* **Exercise instructions**
Whenever "text" appears in a line of the entries below, that line counts; give the total only.

·····

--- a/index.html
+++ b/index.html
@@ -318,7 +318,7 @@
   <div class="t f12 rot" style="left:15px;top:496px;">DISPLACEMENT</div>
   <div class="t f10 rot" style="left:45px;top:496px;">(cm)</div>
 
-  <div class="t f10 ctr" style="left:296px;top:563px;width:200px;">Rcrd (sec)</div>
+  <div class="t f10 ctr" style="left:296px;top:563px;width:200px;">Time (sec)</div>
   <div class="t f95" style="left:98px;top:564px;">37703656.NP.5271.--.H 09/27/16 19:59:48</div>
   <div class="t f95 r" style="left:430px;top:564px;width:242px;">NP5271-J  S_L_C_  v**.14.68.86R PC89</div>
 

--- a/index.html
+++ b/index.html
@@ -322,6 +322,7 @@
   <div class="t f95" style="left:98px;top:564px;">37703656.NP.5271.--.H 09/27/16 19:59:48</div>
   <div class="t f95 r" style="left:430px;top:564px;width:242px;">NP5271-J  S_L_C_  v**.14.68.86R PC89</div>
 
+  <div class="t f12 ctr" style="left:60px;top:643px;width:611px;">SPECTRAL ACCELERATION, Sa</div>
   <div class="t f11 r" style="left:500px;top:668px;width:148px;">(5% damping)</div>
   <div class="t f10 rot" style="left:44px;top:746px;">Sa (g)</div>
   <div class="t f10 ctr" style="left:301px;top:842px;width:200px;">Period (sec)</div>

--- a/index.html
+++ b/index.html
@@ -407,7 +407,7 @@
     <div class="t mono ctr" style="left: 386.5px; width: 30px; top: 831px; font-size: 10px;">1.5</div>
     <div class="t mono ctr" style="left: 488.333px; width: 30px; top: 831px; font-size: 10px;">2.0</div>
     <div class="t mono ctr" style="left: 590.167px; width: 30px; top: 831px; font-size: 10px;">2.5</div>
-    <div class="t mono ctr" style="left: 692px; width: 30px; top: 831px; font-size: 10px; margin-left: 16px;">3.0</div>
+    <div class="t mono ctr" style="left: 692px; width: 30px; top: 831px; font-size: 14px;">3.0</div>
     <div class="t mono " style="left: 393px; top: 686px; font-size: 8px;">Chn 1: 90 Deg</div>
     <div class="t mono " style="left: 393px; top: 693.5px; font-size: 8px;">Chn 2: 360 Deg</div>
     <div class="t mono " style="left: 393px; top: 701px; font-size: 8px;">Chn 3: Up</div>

·····

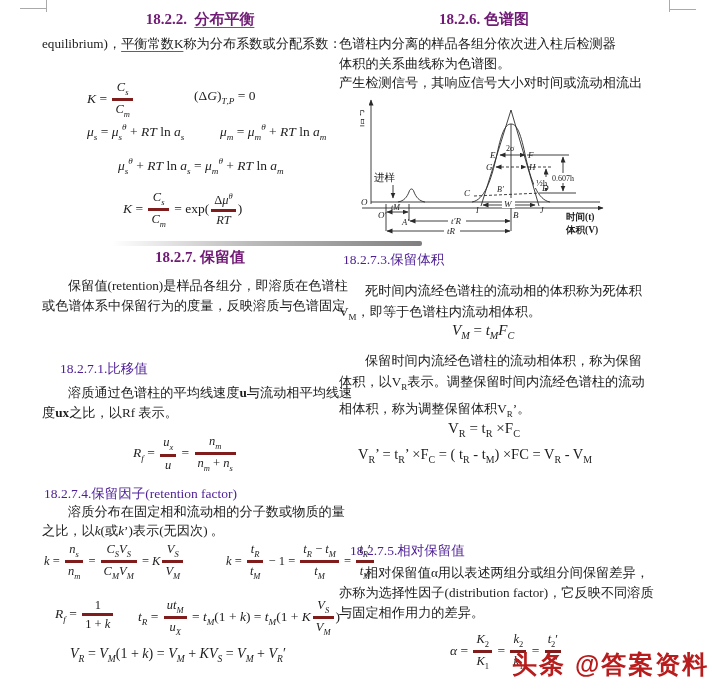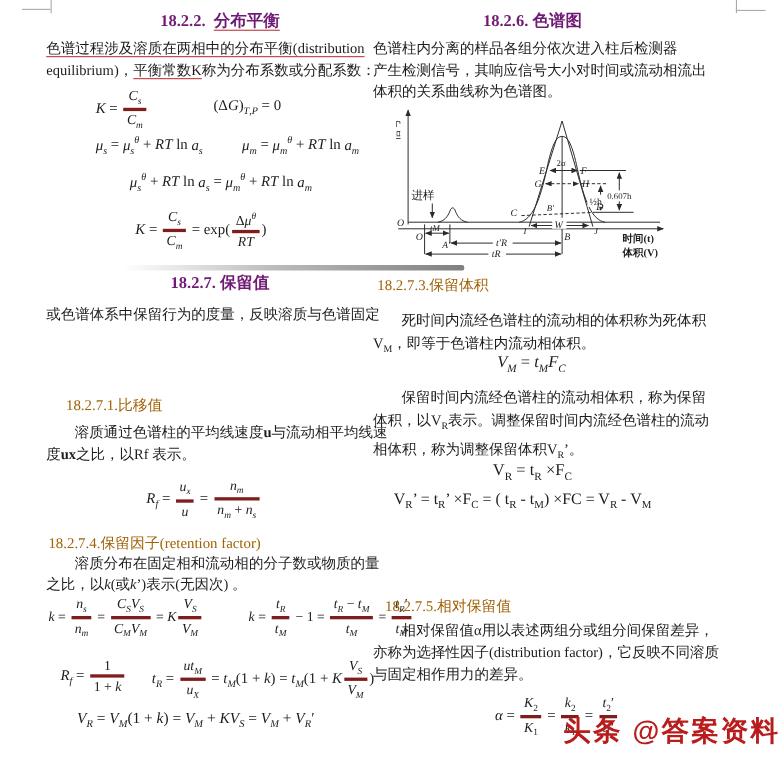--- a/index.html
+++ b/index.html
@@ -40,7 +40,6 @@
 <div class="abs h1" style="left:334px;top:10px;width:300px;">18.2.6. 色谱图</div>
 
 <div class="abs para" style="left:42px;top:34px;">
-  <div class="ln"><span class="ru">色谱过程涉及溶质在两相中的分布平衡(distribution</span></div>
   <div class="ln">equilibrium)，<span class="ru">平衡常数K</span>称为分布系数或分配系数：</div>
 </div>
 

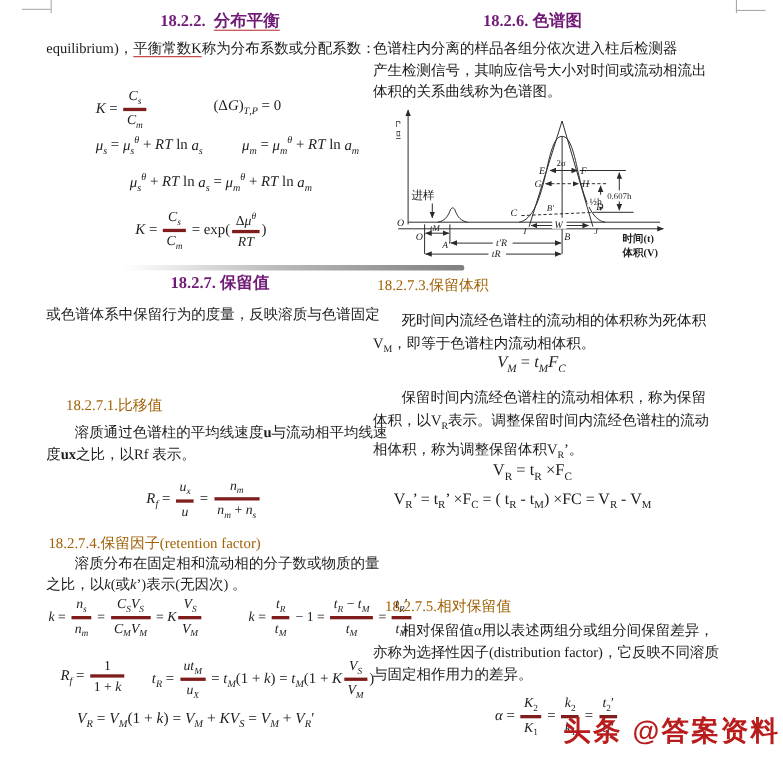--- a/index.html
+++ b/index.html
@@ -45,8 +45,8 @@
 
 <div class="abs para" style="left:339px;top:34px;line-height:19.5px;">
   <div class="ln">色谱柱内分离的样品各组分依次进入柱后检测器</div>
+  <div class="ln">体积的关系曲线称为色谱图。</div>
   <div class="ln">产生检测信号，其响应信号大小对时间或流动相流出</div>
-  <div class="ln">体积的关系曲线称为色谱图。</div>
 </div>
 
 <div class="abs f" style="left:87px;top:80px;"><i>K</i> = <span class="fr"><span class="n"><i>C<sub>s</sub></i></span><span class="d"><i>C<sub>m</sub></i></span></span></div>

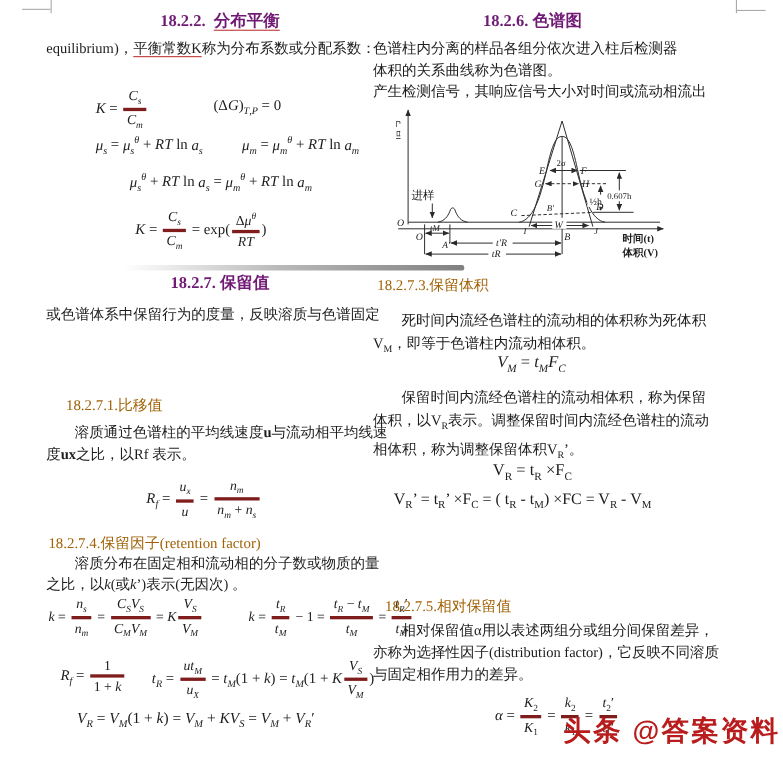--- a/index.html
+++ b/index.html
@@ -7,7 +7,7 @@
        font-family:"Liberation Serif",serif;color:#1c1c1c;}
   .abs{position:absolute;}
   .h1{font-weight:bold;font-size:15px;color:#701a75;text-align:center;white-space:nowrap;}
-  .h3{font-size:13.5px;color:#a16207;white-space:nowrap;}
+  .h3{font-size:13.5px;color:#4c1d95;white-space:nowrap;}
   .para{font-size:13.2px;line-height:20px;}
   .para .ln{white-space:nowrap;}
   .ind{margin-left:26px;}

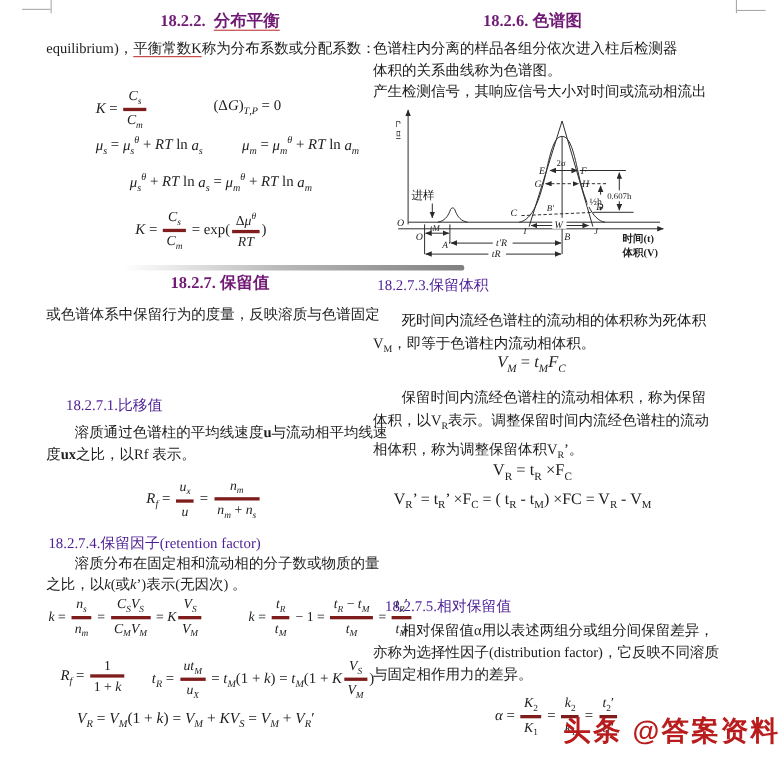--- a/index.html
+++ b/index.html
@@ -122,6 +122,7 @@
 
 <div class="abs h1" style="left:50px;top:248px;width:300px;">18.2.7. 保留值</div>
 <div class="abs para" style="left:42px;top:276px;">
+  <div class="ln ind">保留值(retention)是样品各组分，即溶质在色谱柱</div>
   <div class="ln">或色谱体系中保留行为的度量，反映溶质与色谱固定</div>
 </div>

·····

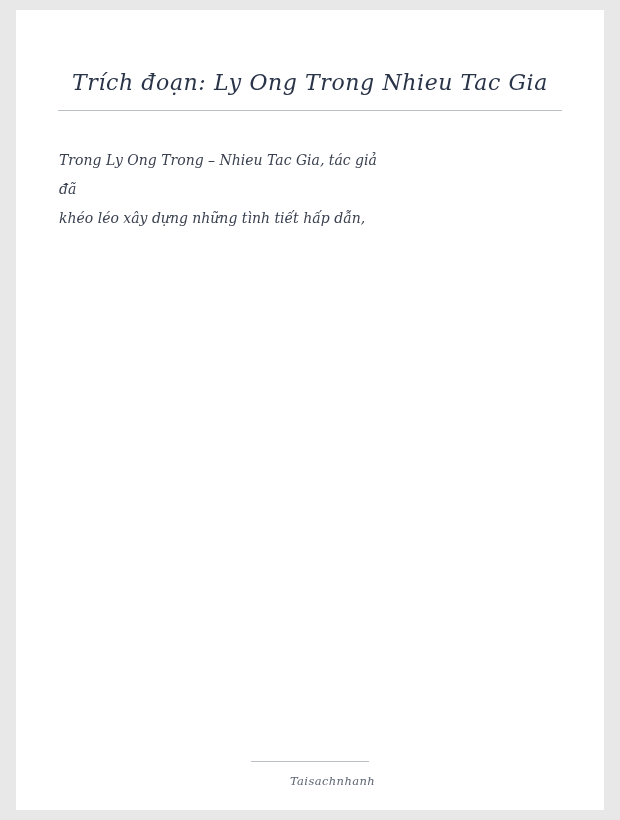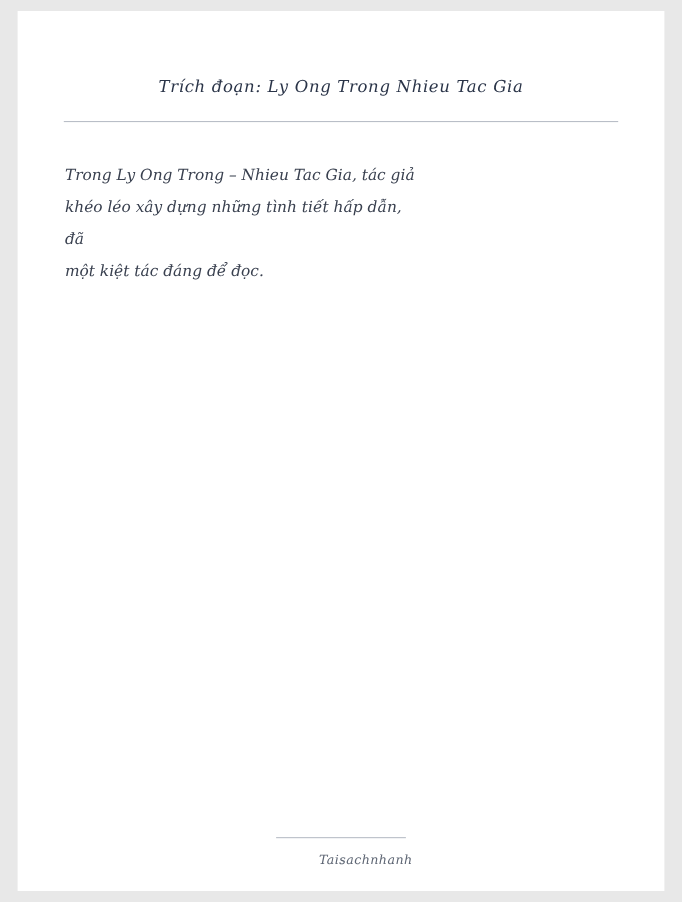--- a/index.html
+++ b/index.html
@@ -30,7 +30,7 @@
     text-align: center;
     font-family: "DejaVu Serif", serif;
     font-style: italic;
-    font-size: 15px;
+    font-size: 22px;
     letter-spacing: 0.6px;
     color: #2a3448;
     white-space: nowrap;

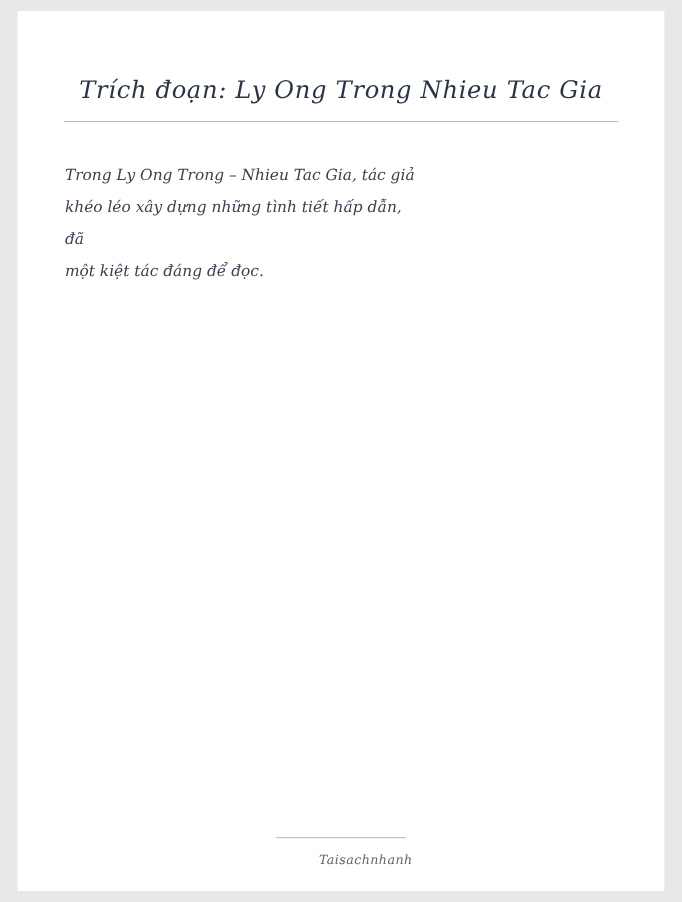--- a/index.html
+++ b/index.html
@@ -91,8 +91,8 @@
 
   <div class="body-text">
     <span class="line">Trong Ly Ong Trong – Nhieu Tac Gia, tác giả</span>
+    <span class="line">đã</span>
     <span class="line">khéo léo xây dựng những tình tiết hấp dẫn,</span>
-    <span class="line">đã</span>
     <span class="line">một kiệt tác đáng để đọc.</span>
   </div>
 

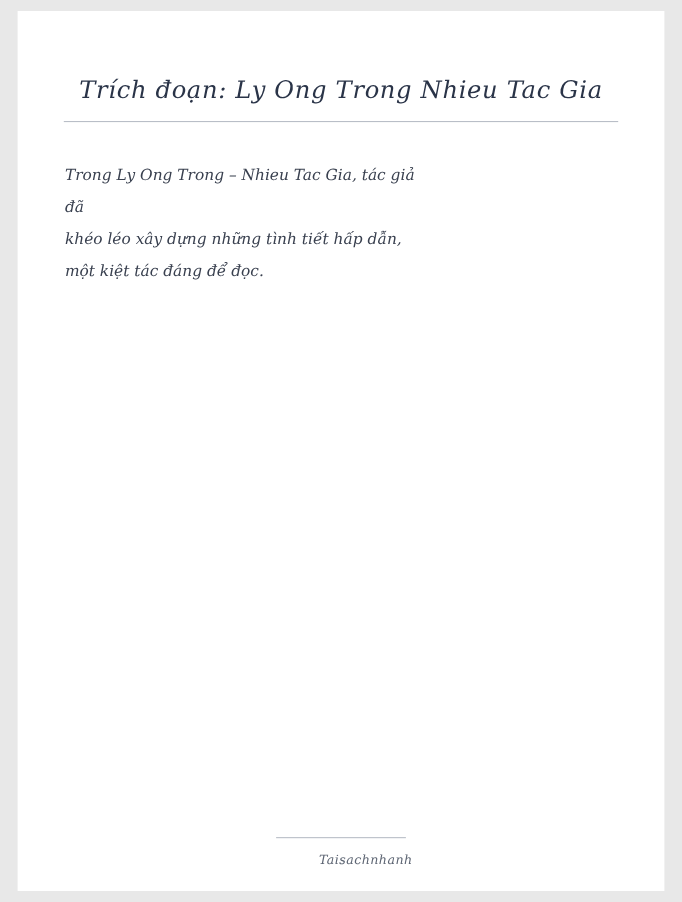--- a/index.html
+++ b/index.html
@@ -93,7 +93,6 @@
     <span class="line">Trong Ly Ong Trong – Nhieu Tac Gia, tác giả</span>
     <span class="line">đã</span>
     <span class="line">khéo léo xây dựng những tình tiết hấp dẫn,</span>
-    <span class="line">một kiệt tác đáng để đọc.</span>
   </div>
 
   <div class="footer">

·····

* **Exercise response**
3